If only, I wail to Mr B, we could have completed our Big Garden Bird-Watch today, instead of yesterday.
The Big Garden Bird-Watch, in case you hadn’t
heard, was organised by the Royal Society for the Protection of Birds (RSPB) over the weekend of 25 – 26 January. The aim – to encourage people to spend an hour recording the birds visiting their garden, submitting the results to the RSPB which
will use the information as an important indicator of the health of the countryside.
Yesterday afternoon I pushed our two-seater settee up to the patio doors,
settled us both down with a cup of coffee and binoculars and set up the on-line bird counter on our Us-Pad, so that we could record every little feathered friend visiting us over the next sixty minutes. “A whole hour!” protested Mr B –
but nevertheless he took his seat beside me and we gazed out at the rainy scene outside. It wasn’t exactly a promising sight.
On a normal day we would
expect to have totted up a fantastic range of winged visitors to our garden including blue tits, great tits, long-tailed tits, sparrows, robins and our resident Great Spotted Woodpecker. Yesterday afternoon they were all presumably huddled together somewhere
sheltering from the rain and waiting until they could see a small blue patch of sky large enough to make a sailor’s trousers.
Every so often, a multi-choice
question popped up on the bird counter for us to answer. We got some right and some wrong. Mr B said the RSPB was trying to stop us going to sleep over the course of our hour’s Bird-Watch. I pointed out that we were over a quarter of the
way through already. Time flies when you are having fun.
The pigeons were not deterred by the rain, nor were the magpies. Cat-calling sea-gulls swooping inwards from the sea shore circled
above the garden. “How many? How many?” I asked Mr B who was trying to count them all. It was hard to be sure so I tapped in a number which was definitely an under-estimate, rather than an over-estimate. The bird counter didn’t
believe me. “Are you sure you have seen this many sea gulls?” it asked me doubtfully. I wanted to retort that we do live at the sea-side but there was no way of answering anything but “yes” or “no”.
We were half-way through and Mr B said he needed to stretch his legs so he would head into the kitchen and have a look out of the front window to see what was going on, bird-wise,
there. “Anything to report?” I asked him on his return. He told me he had seen an ostrich laying an egg in the flower bed. I was not sure Mr B was taking the Big Garden Bird-Watch seriously enough.
Suddenly all hell broke loose in the garden as we were invaded by starlings, like a horde of Teddy Boys bent on creating mischief and mayhem on the bird feeder. There were dozens of them and I quickly
lost count but entered as accurate a number as possible.
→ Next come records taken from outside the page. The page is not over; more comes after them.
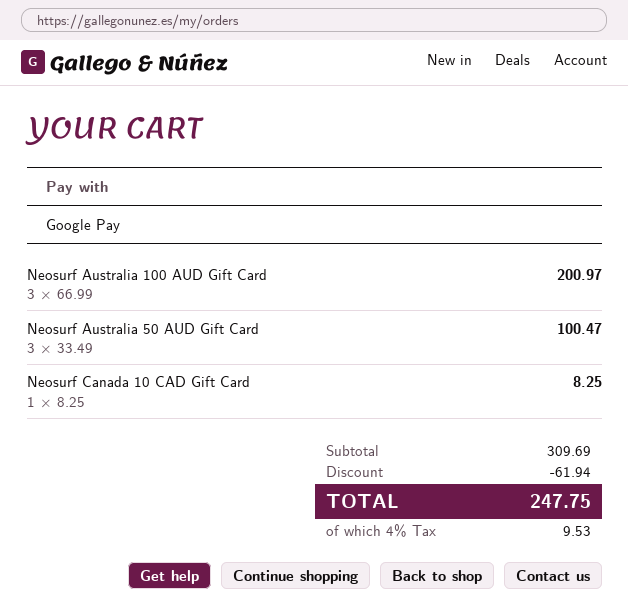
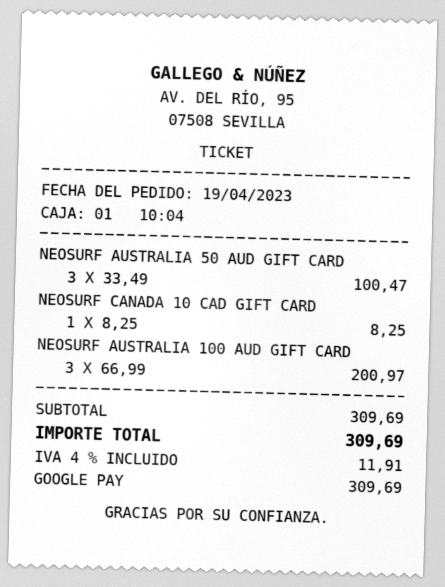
discount: 61.94 -> none
tax: 4% = 9.53 -> 4% = 11.91
total: 247.75 -> 309.69

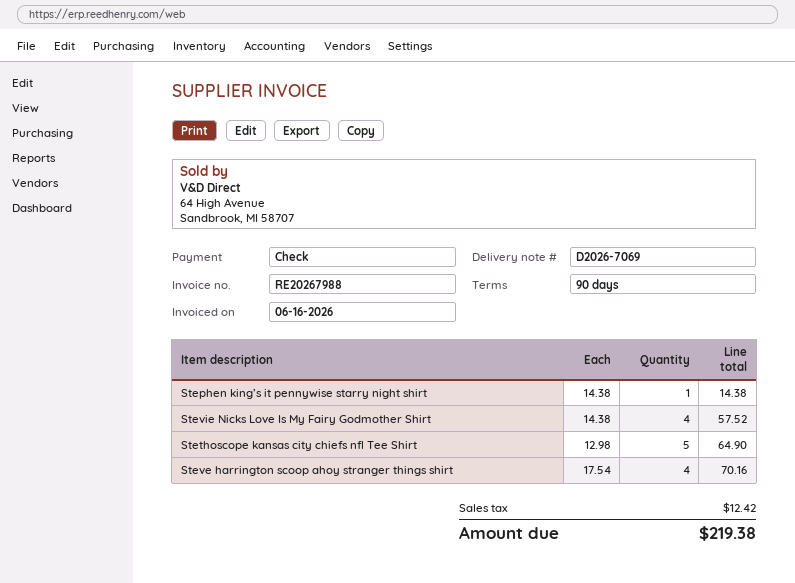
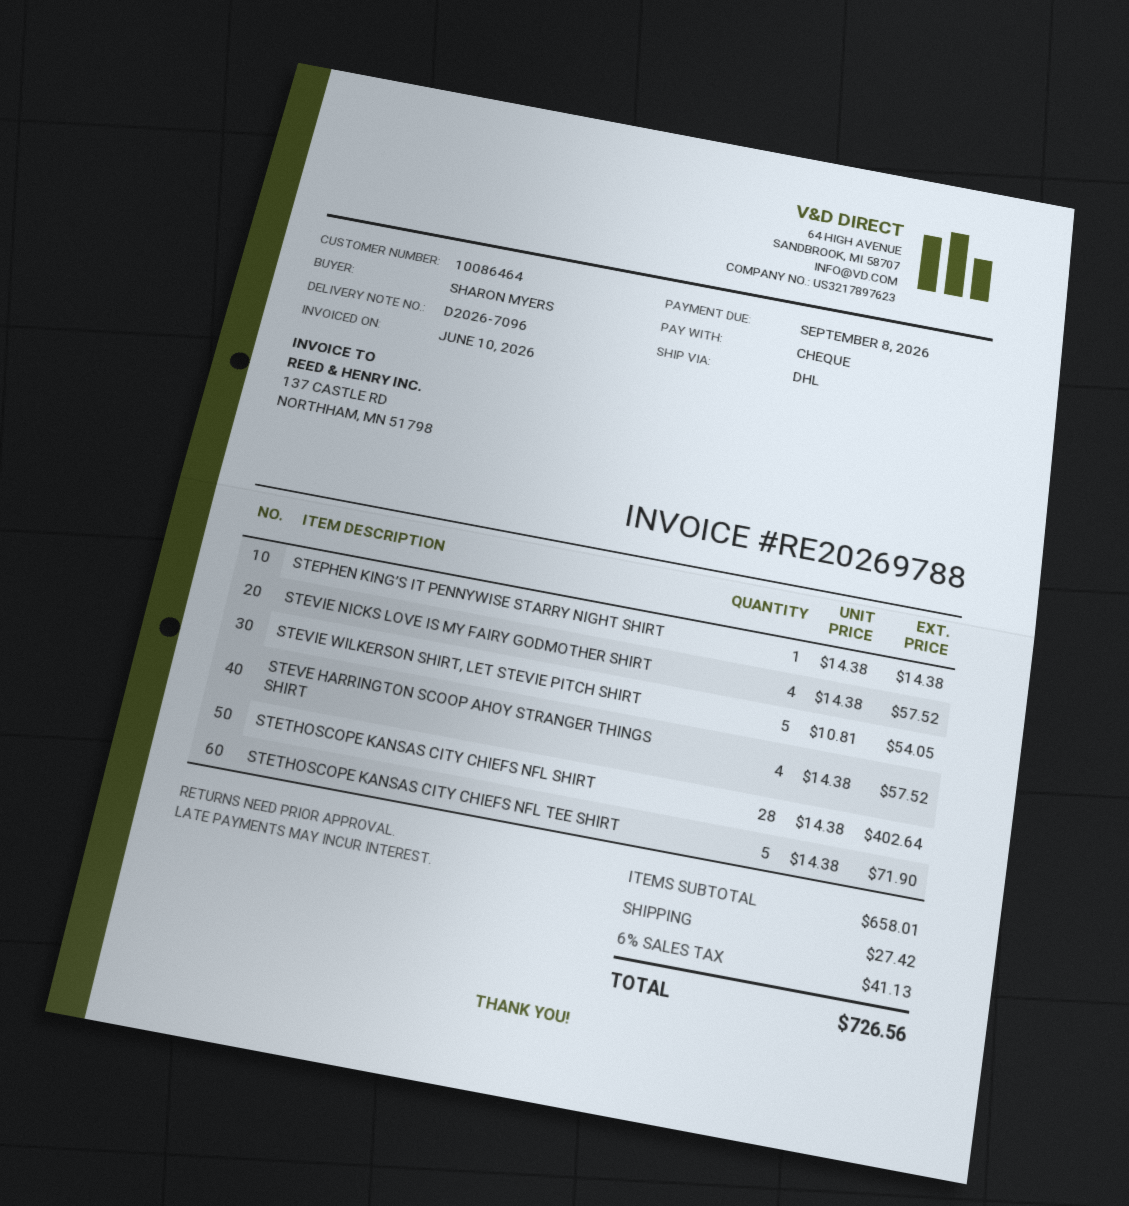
delivery note number: D2026-7069 -> D2026-7096
invoice number: RE20267988 -> RE20269788
invoice date: 2026-06-16 -> 2026-06-10
Stethoscope kansas city chiefs nfl Tee Shirt: 5 x 12.98 = 64.90 -> 5 x 14.38 = 71.90
Steve harrington scoop ahoy stranger things shirt: 4 x 17.54 = 70.16 -> 4 x 14.38 = 57.52
STEVIE WILKERSON SHIRT, LET STEVIE PITCH SHIRT: none -> 5 x 10.81 = 54.05
STETHOSCOPE KANSAS CITY CHIEFS NFL SHIRT: none -> 28 x 14.38 = 402.64
shipping: none -> 27.42
tax: 12.42 -> 41.13
total: 219.38 -> 726.56

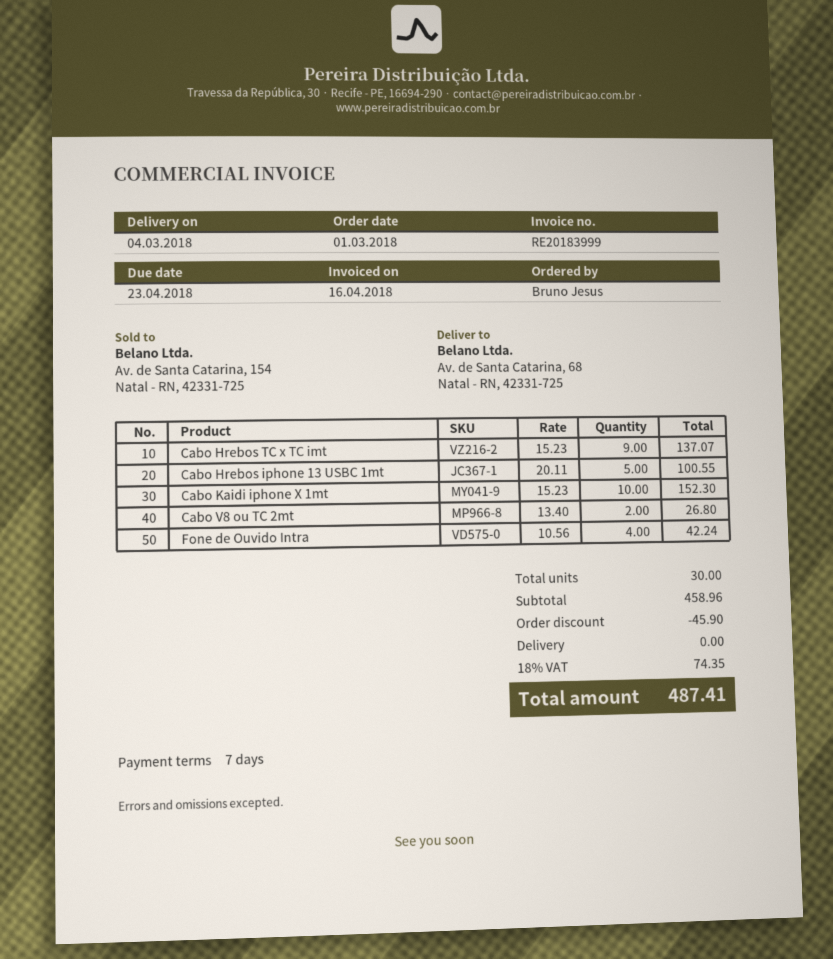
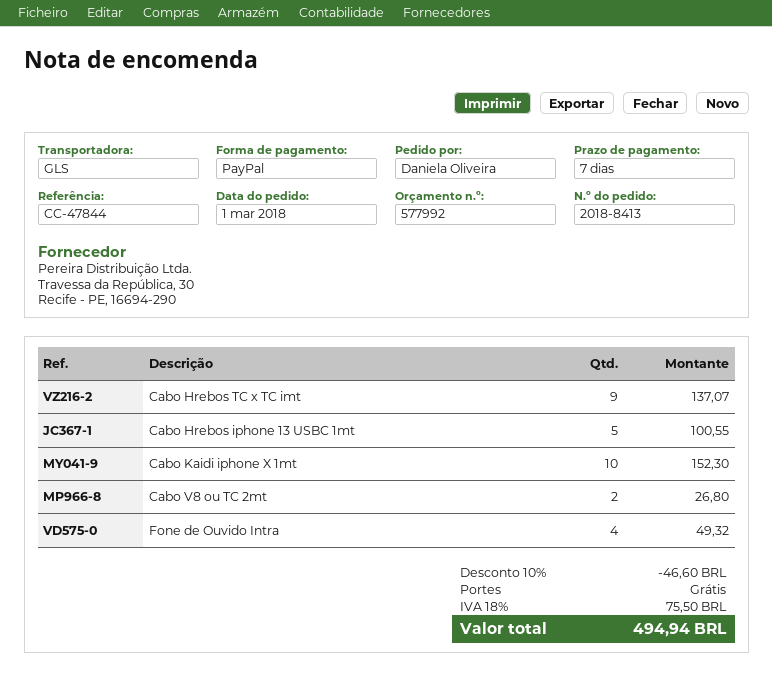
ordered by: Bruno Jesus -> Daniela Oliveira
Fone de Ouvido Intra: 4 for 42.24 -> 4 for 49.32
discount: 45.90 -> 46.60
tax: 18% = 74.35 -> 18% = 75.50
total: 487.41 -> 494.94

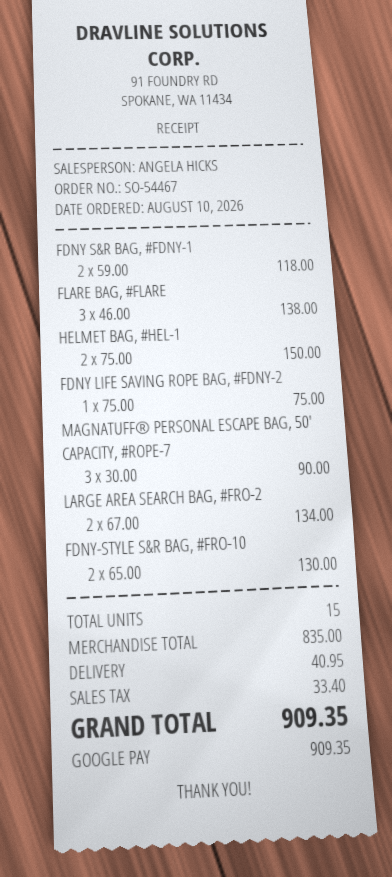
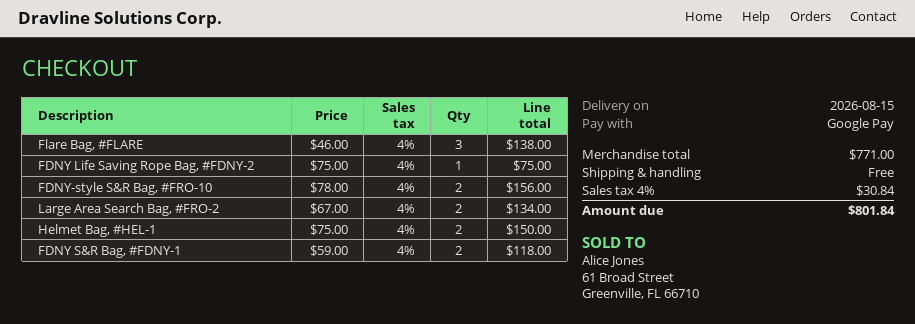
MAGNATUFF® PERSONAL ESCAPE BAG, 50′ CAPACITY, #ROPE-7: 3 x 30.00 = 90.00 -> none
FDNY-STYLE S&R BAG, #FRO-10: 2 x 65.00 = 130.00 -> 2 x 78.00 = 156.00
subtotal: 835.00 -> 771.00
shipping: 40.95 -> 0.00
tax: 33.40 -> 30.84
total: 909.35 -> 801.84

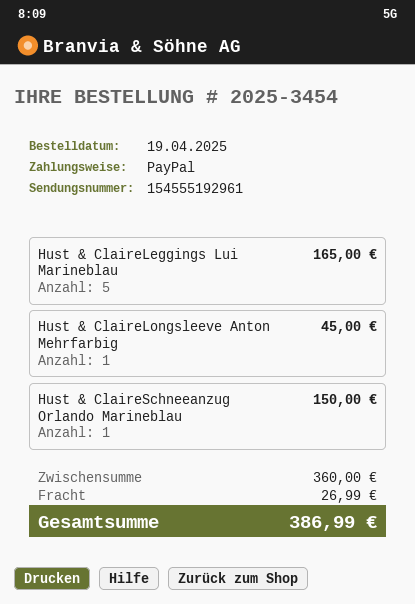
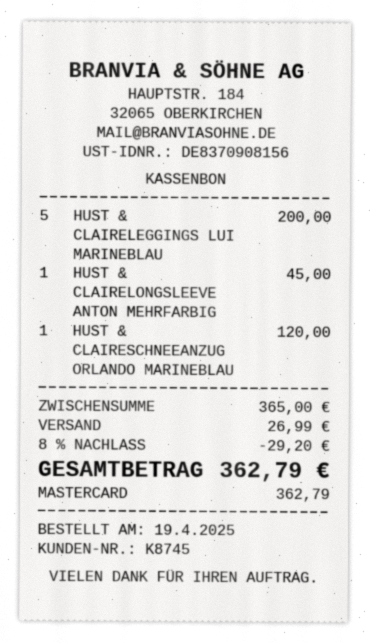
payment method: PayPal -> Mastercard
Hust & ClaireLeggings Lui Marineblau: 5 for 165.00 -> 5 for 200.00
Hust & ClaireSchneeanzug Orlando Marineblau: 1 for 150.00 -> 1 for 120.00
subtotal: 360.00 -> 365.00
discount: none -> 8% = 29.20
total: 386.99 -> 362.79

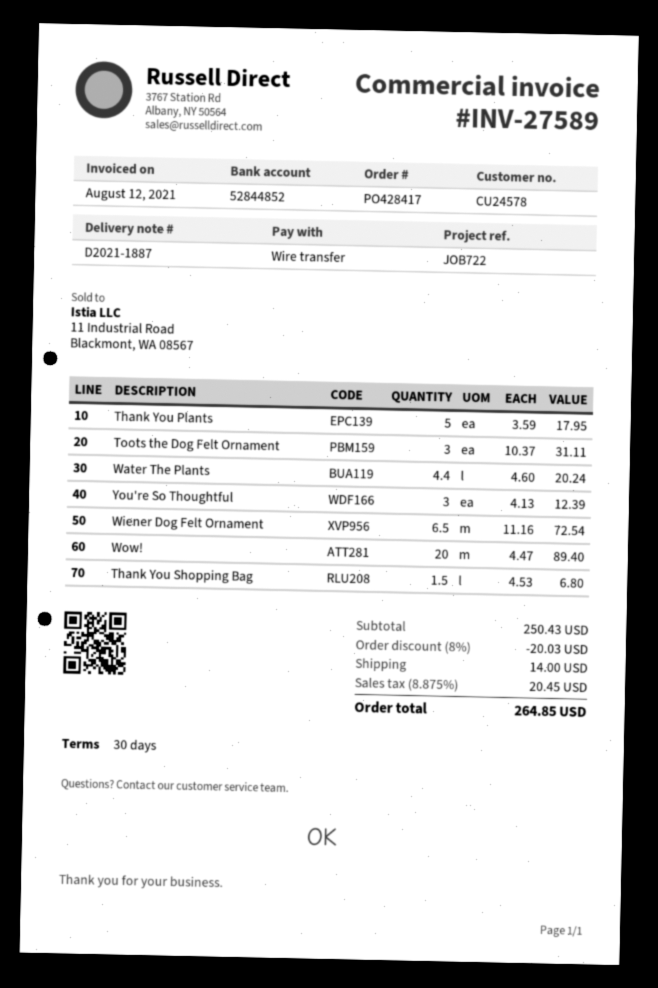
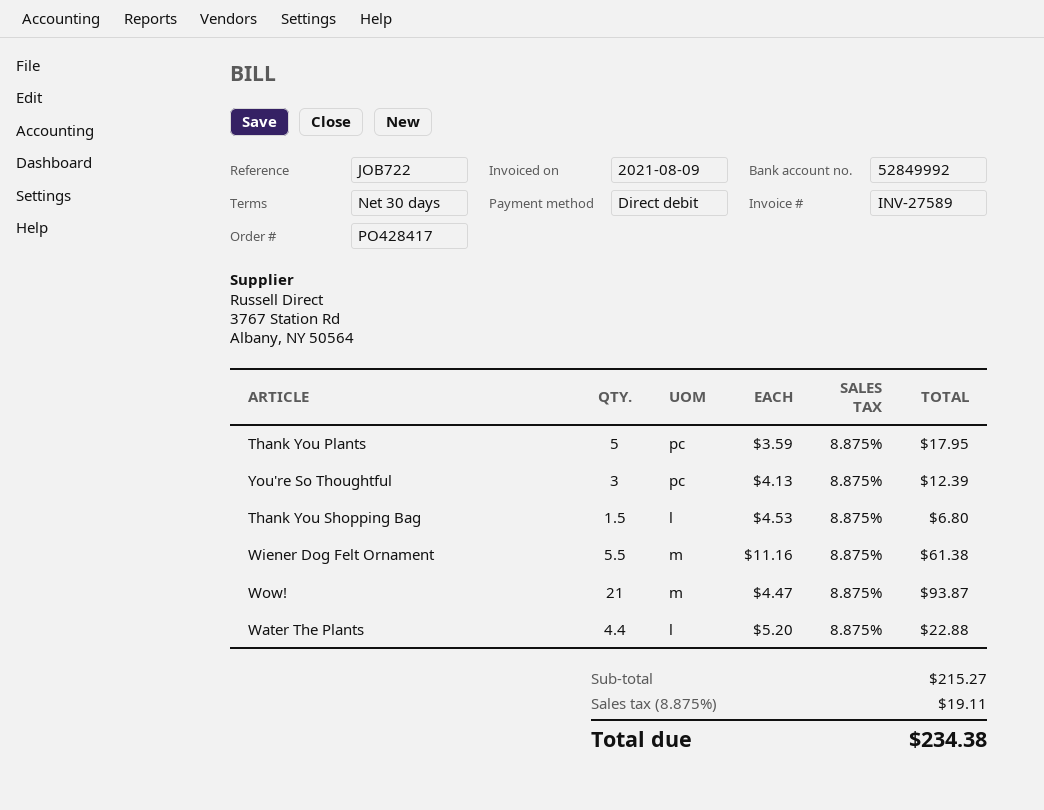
invoice date: 2021-08-12 -> 2021-08-09
payment method: bank transfer -> direct debit
bank account: 52844852 -> 52849992
Toots the Dog Felt Ornament: 3 x 10.37 = 31.11 -> none
Water The Plants: 4.4 x 4.60 = 20.24 -> 4.4 x 5.20 = 22.88
Wiener Dog Felt Ornament: 6.5 x 11.16 = 72.54 -> 5.5 x 11.16 = 61.38
Wow!: 20 x 4.47 = 89.40 -> 21 x 4.47 = 93.87
subtotal: 250.43 -> 215.27
discount: 8% = 20.03 -> none
shipping: 14.00 -> none
tax: 8.875% = 20.45 -> 8.875% = 19.11
total: 264.85 -> 234.38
The bird counter was dubious. “Are you sure you saw this many starlings?” it prompted me. “Come and see what’s going on in our garden!” I felt like retorting,
“It’s the Battle of Britain all over again...” A group of starlings is apparently called a “murmuration” which doesn’t in any way accurately describe the row which was going on in our back garden.
At the end of the hour (which, like the birds, flew by) we had totted up a fair number of birds seen and registered – but it wasn’t at all a fair reflection of the bird-life we would normally
see in our garden. No tits, no robins, only a couple of sparrows, and definitely no woodpecker. I submitted our return feeling slightly disappointed but hoping our small contribution would be helpful.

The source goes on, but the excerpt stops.